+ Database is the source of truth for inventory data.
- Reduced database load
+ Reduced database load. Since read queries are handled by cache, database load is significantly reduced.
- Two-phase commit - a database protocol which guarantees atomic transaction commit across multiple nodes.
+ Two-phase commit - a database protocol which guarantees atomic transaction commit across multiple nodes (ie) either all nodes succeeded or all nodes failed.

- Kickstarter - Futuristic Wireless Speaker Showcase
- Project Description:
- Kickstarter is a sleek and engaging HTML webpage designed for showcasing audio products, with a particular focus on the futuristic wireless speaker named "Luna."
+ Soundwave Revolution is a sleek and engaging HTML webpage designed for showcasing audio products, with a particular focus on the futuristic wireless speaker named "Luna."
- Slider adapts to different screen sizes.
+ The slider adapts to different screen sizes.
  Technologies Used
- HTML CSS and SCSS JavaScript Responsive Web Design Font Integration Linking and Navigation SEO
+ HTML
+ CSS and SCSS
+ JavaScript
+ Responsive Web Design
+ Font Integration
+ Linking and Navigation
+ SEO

EXERCISE → Look through the records and gather every line containing "HTML".

RESULT FOR THIS EXERCISE →
- Kickstarter is a sleek and engaging HTML webpage designed for showcasing audio products, with a particular focus on the futuristic wireless speaker named "Luna."
+ Soundwave Revolution is a sleek and engaging HTML webpage designed for showcasing audio products, with a particular focus on the futuristic wireless speaker named "Luna."
- HTML CSS and SCSS JavaScript Responsive Web Design Font Integration Linking and Navigation SEO
+ HTML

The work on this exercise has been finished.